I don't immediately see how your second paragraph follows on from the first, so I'll structure my comments here not making that assumption.

First, I'm interested what you're trying to achieve by having your batch jobs not last very long - they're going to get preempted anyway(?) so is there some other scheduling going on here that makes short batch jobs more desirable?
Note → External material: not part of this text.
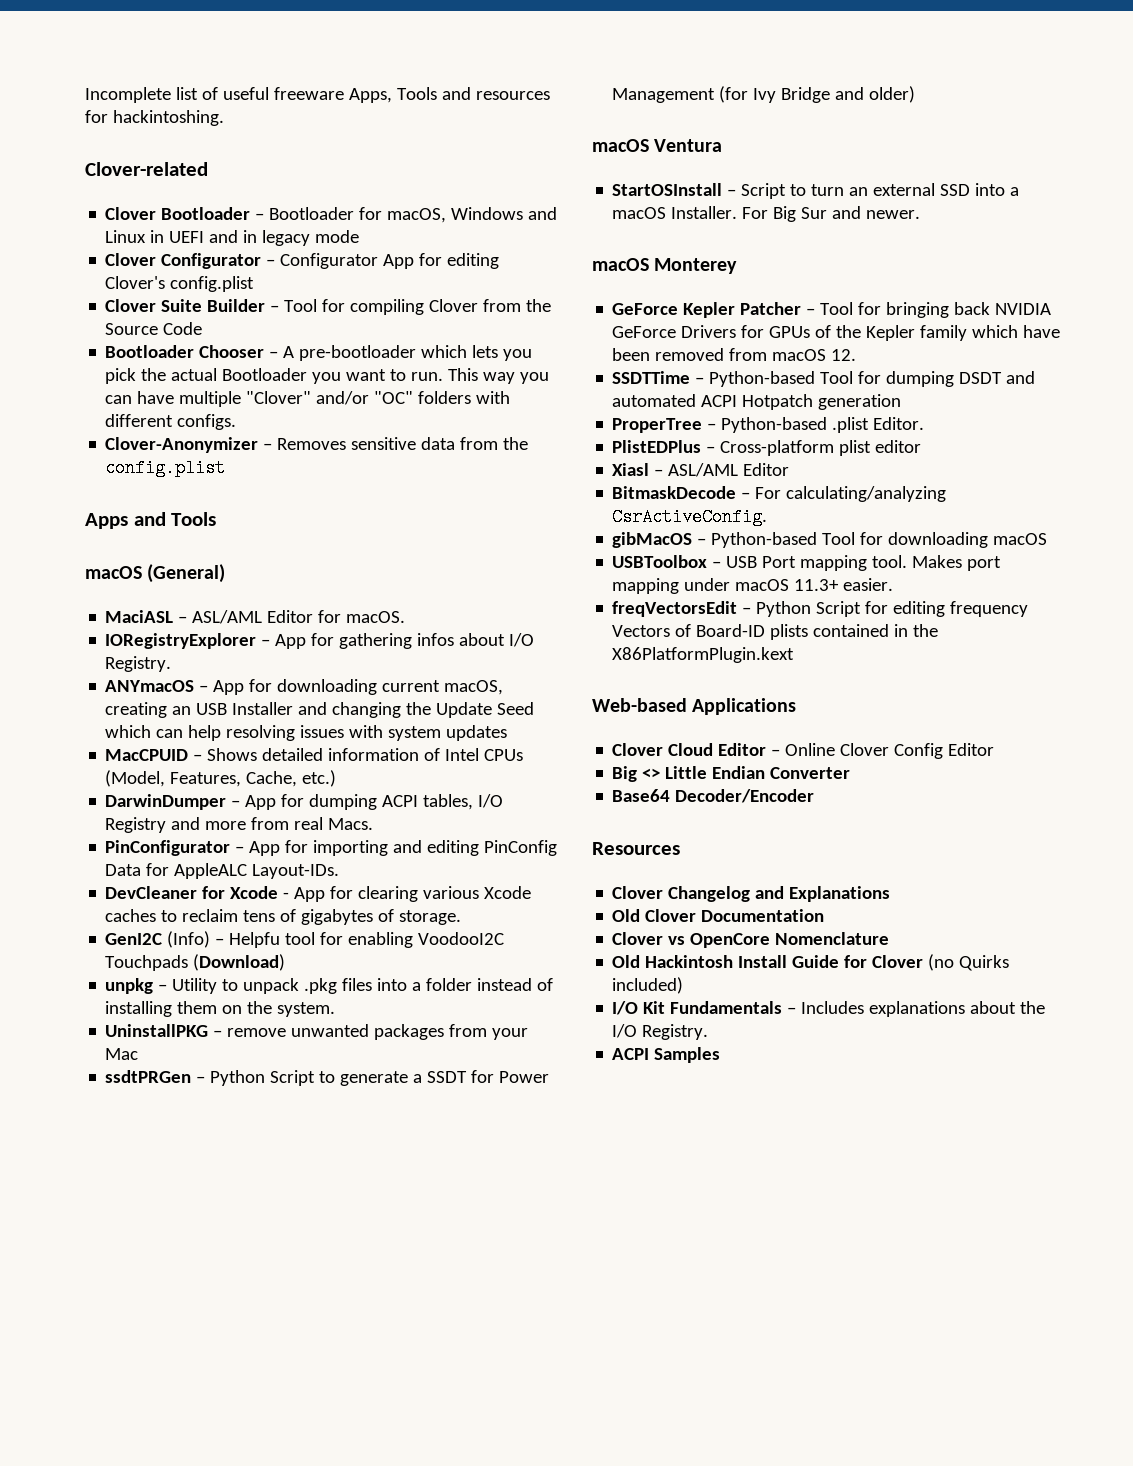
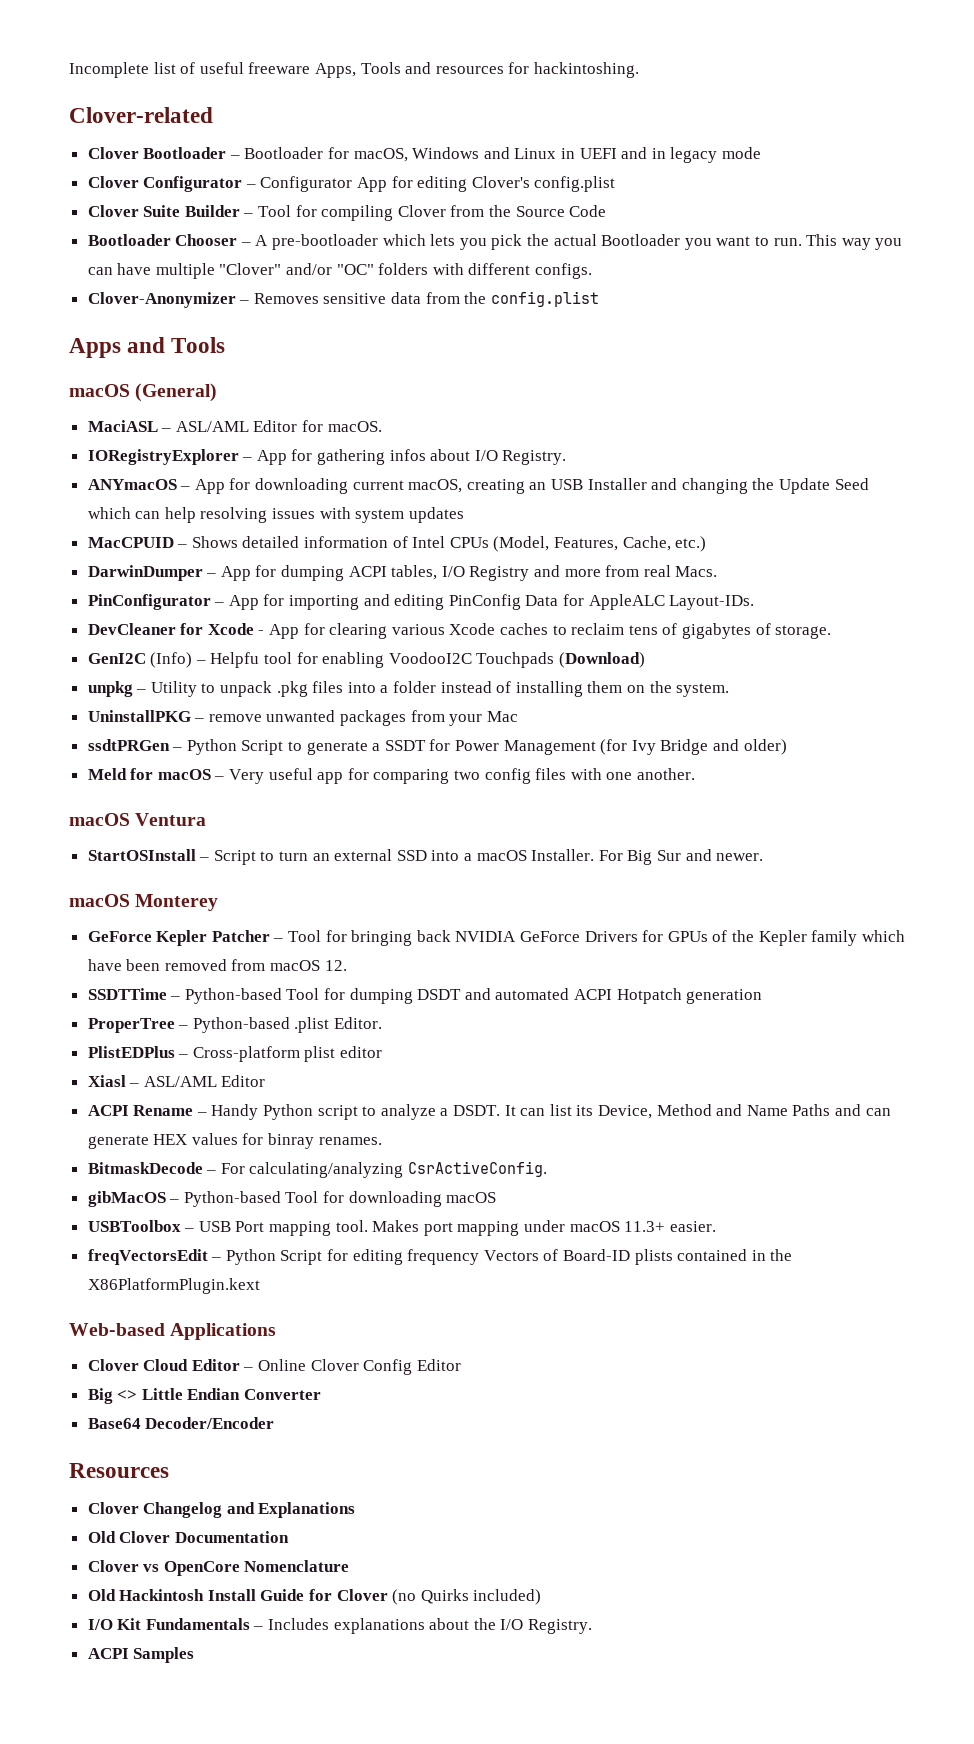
+ Meld for macOS – Very useful app for comparing two config files with one another.
+ ACPI Rename – Handy Python script to analyze a DSDT. It can list its Device, Method and Name Paths and can generate HEX values for binray renames.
Can you describe that a bit more? (eg. as an example question, what benefit do you get from 2 tasks in 2 blocks vs 2 tasks in 1 block?)

The block scaling code is really distinct from the high throughput executor task execution code: that's deliberate because the pilot jobs in the batch system really are meant to be distinct from individual tasks - so this isn't a thing Parsl features have been driving towards (and probably not a thing we're super interested in pursuing without some more detailed justification)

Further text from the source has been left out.